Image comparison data
<<<<

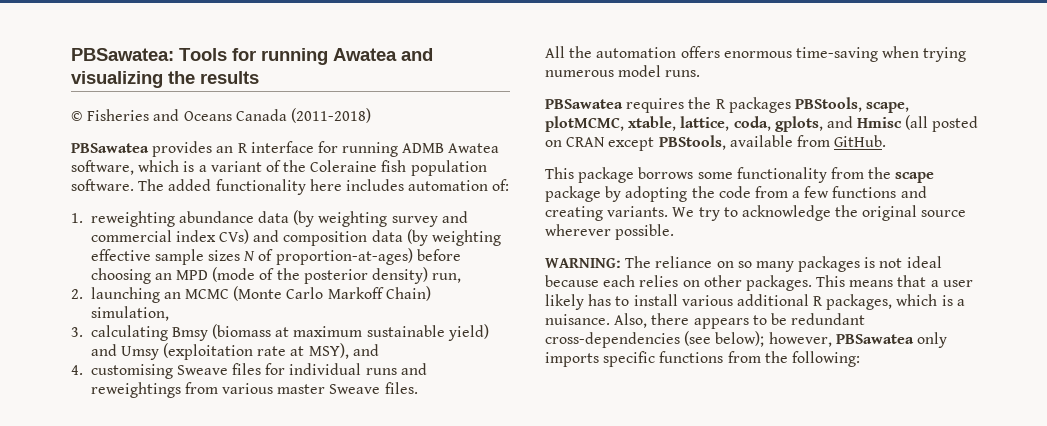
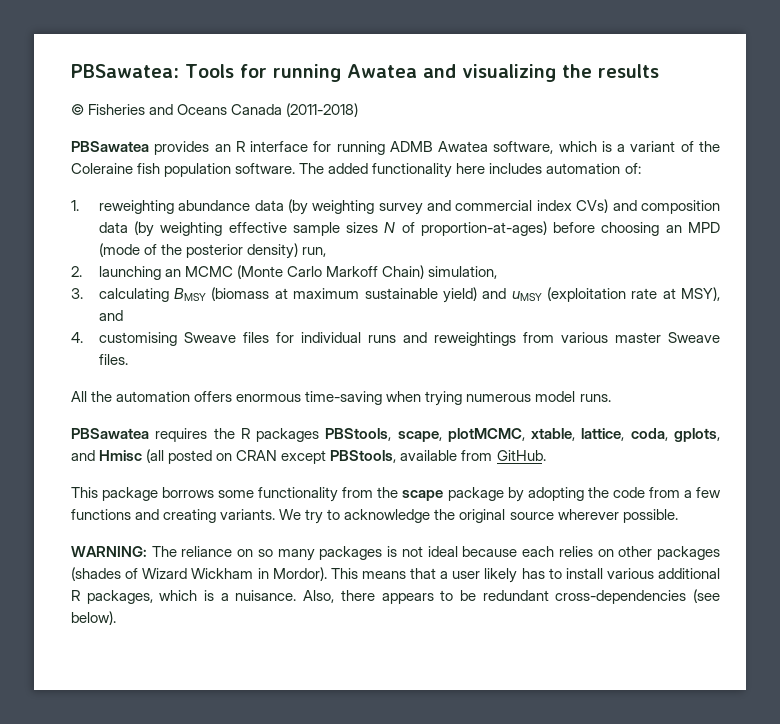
- 3. calculating Bmsy (biomass at maximum sustainable yield) and Umsy (exploitation rate at MSY), and
+ 3. calculating BMSY (biomass at maximum sustainable yield) and uMSY (exploitation rate at MSY), and
- WARNING: The reliance on so many packages is not ideal because each relies on other packages.
+ WARNING: The reliance on so many packages is not ideal because each relies on other packages (shades of Wizard Wickham in Mordor).
- Also, there appears to be redundant cross-dependencies (see below); however, PBSawatea only imports specific functions from the following:
+ Also, there appears to be redundant cross-dependencies (see below).

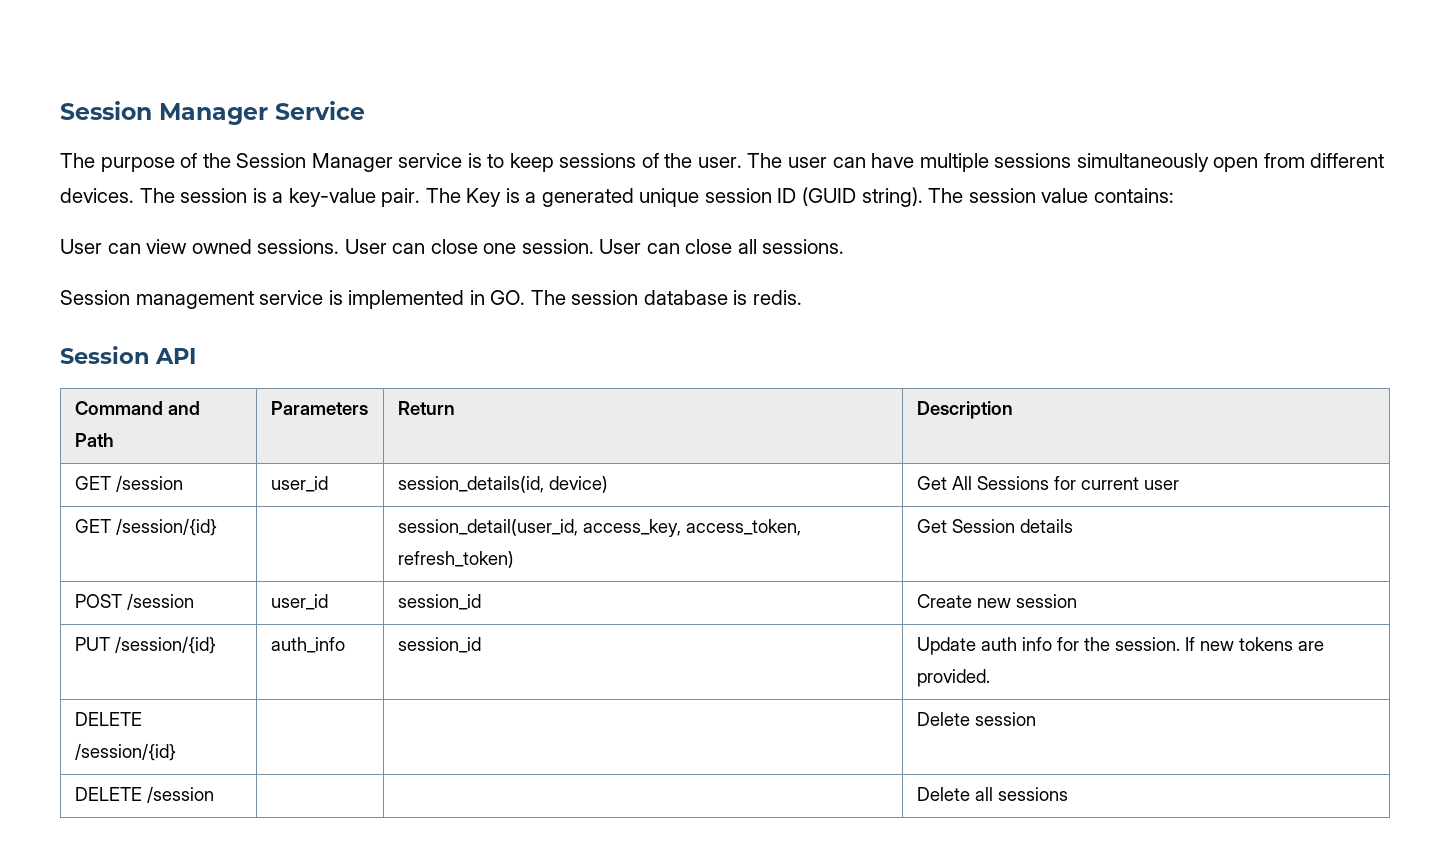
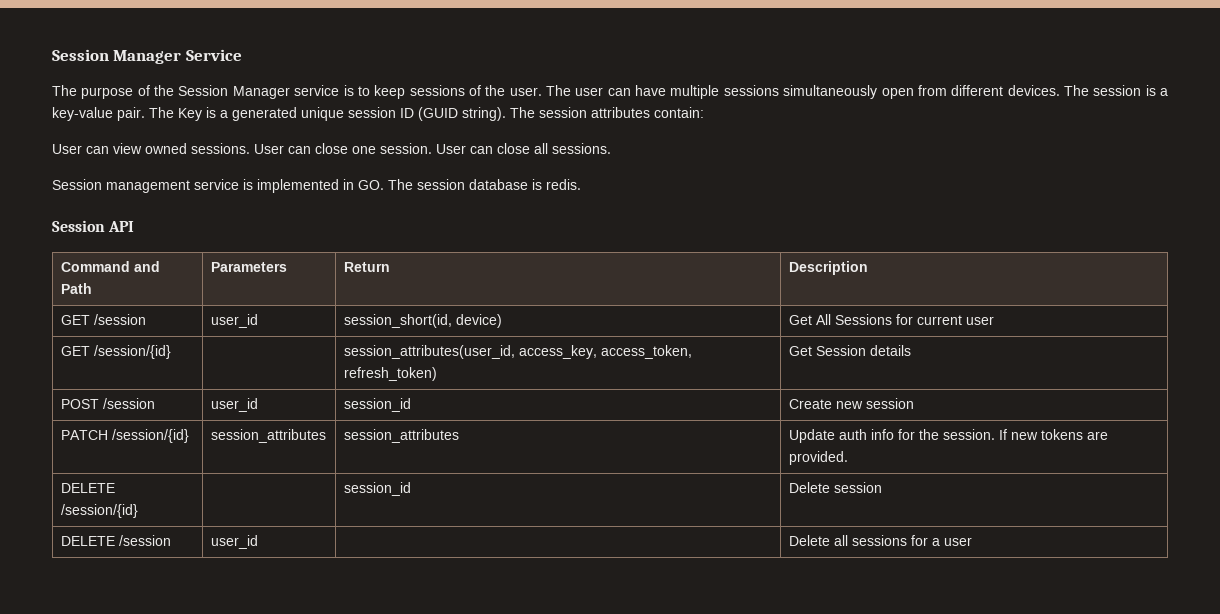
- The session value contains:
+ The session attributes contain:
- GET /session | user_id | session_details(id, device) | Get All Sessions for current user
+ GET /session | user_id | session_short(id, device) | Get All Sessions for current user
- GET /session/{id} | | session_detail(user_id, access_key, access_token, refresh_token) | Get Session details
+ GET /session/{id} | | session_attributes(user_id, access_key, access_token, refresh_token) | Get Session details
- PUT /session/{id} | auth_info | session_id | Update auth info for the session. If new tokens are provided.
+ PATCH /session/{id} | session_attributes | session_attributes | Update auth info for the session. If new tokens are provided.
- DELETE /session/{id} | | | Delete session
+ DELETE /session/{id} | | session_id | Delete session
- DELETE /session | | | Delete all sessions
+ DELETE /session | user_id | | Delete all sessions for a user

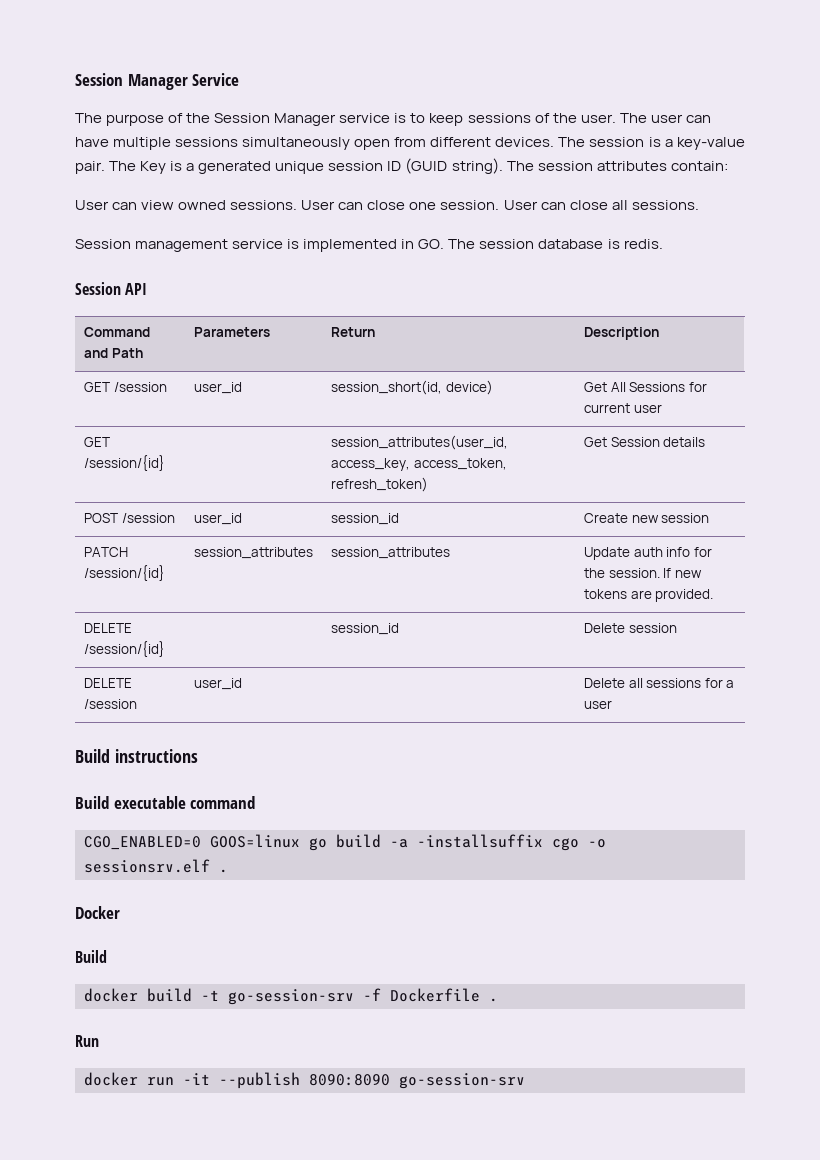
+ Build instructions
+ Build executable command
+ CGO_ENABLED=0 GOOS=linux go build -a -installsuffix cgo -o sessionsrv.elf .
+ Docker
+ Build
+ docker build -t go-session-srv -f Dockerfile .
+ Run
+ docker run -it --publish 8090:8090 go-session-srv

>>>>

**Your instructions:** From the data above, count the lines that contain "because" and write only that count.

**Task output:** 2